▸ **Action item**: Transcribe each entry exactly; skip the images.

Data records:
..........

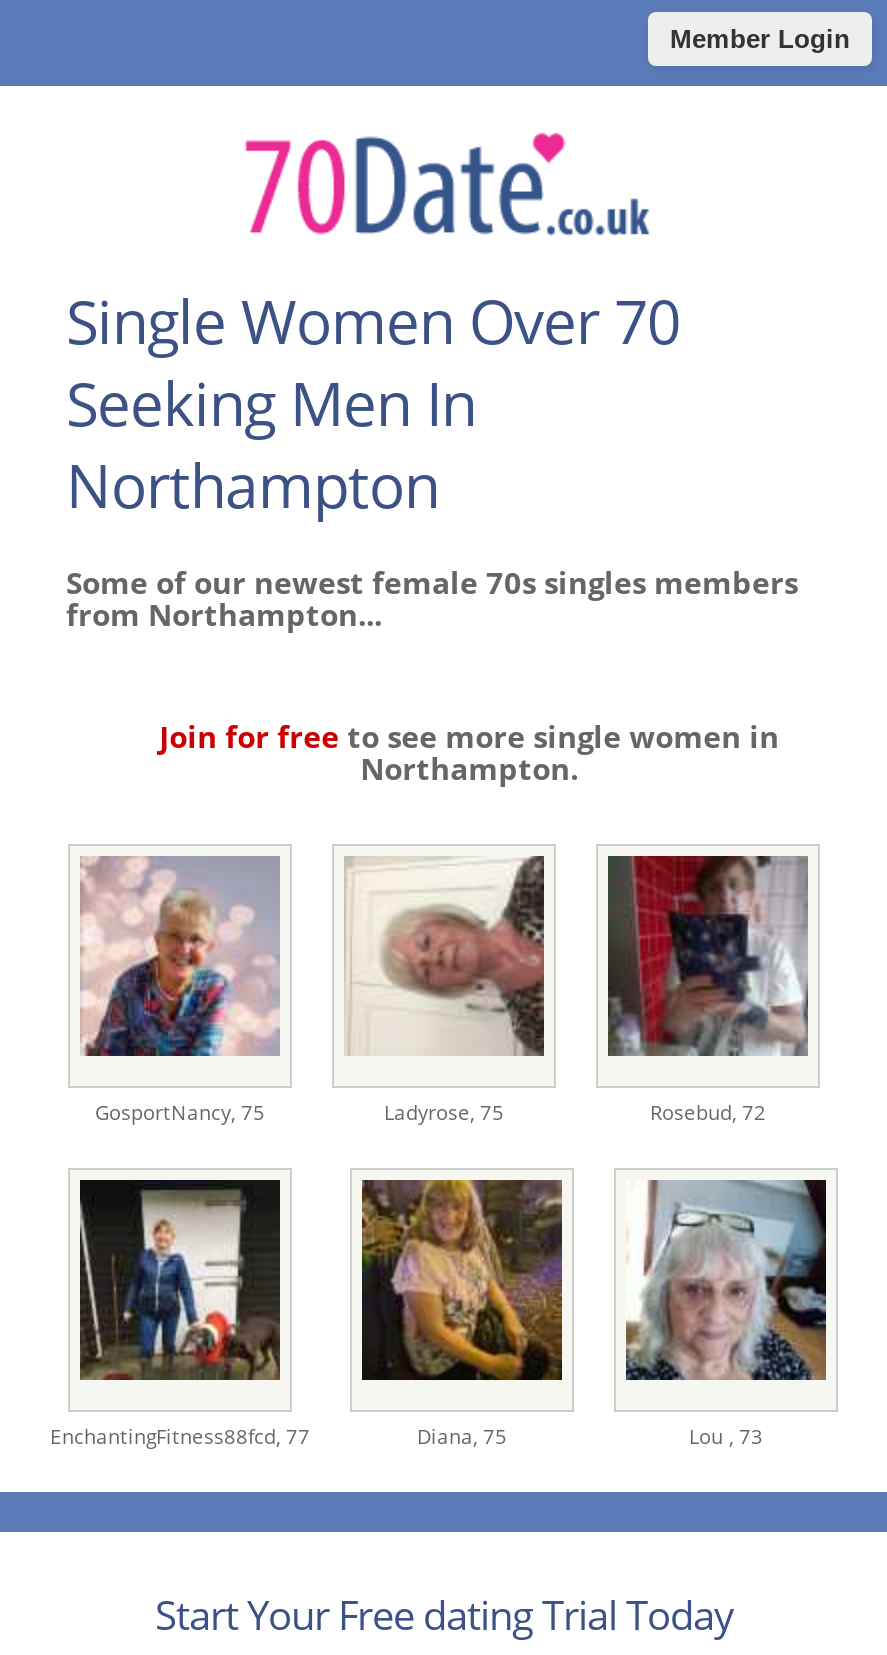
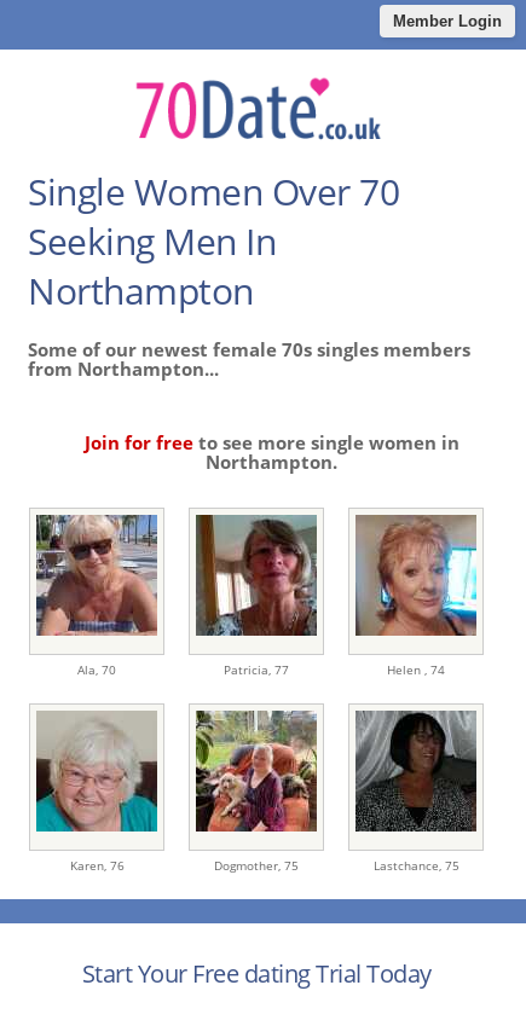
[80,856,766,1126] [image] | GosportNancy, 75 | Ladyrose, 75 | Rosebud, 72 -> [35,514,445,678] [image] | Ala, 70 | Patricia, 77 | Helen , 74
[344,856,544,1056] [image] -> [195,514,317,637] [image]
[608,854,810,1058] [image] -> [356,514,478,637] [image]
[50,1178,763,1450] [image] | EnchantingFitness88fcd, 77 | Diana, 75 | Lou , 73 -> [35,711,459,874] [image] | Karen, 76 | Dogmother, 75 | Lastchance, 75
[344,1178,564,1382] [image] -> [195,709,328,833] [image]
[608,1178,828,1382] [image] -> [354,709,487,833] [image]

..........

▸ **Solution**:
[80,856,766,1126] [image] | GosportNancy, 75 | Ladyrose, 75 | Rosebud, 72 -> [35,514,445,678] [image] | Ala, 70 | Patricia, 77 | Helen , 74
[344,856,544,1056] [image] -> [195,514,317,637] [image]
[608,854,810,1058] [image] -> [356,514,478,637] [image]
[50,1178,763,1450] [image] | EnchantingFitness88fcd, 77 | Diana, 75 | Lou , 73 -> [35,711,459,874] [image] | Karen, 76 | Dogmother, 75 | Lastchance, 75
[344,1178,564,1382] [image] -> [195,709,328,833] [image]
[608,1178,828,1382] [image] -> [354,709,487,833] [image]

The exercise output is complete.